(Stored items from a collection)
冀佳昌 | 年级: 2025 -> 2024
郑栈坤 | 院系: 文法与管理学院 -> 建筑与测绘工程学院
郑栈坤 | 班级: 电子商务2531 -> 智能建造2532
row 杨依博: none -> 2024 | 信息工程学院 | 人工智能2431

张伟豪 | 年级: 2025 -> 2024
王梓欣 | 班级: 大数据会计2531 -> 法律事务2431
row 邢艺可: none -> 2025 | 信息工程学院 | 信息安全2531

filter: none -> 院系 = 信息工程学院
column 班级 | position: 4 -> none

● Action item
Reproduce all of the data exactly as given.

● Answer section
冀佳昌 | 年级: 2025 -> 2024
郑栈坤 | 院系: 文法与管理学院 -> 建筑与测绘工程学院
郑栈坤 | 班级: 电子商务2531 -> 智能建造2532
row 杨依博: none -> 2024 | 信息工程学院 | 人工智能2431

张伟豪 | 年级: 2025 -> 2024
王梓欣 | 班级: 大数据会计2531 -> 法律事务2431
row 邢艺可: none -> 2025 | 信息工程学院 | 信息安全2531

filter: none -> 院系 = 信息工程学院
column 班级 | position: 4 -> none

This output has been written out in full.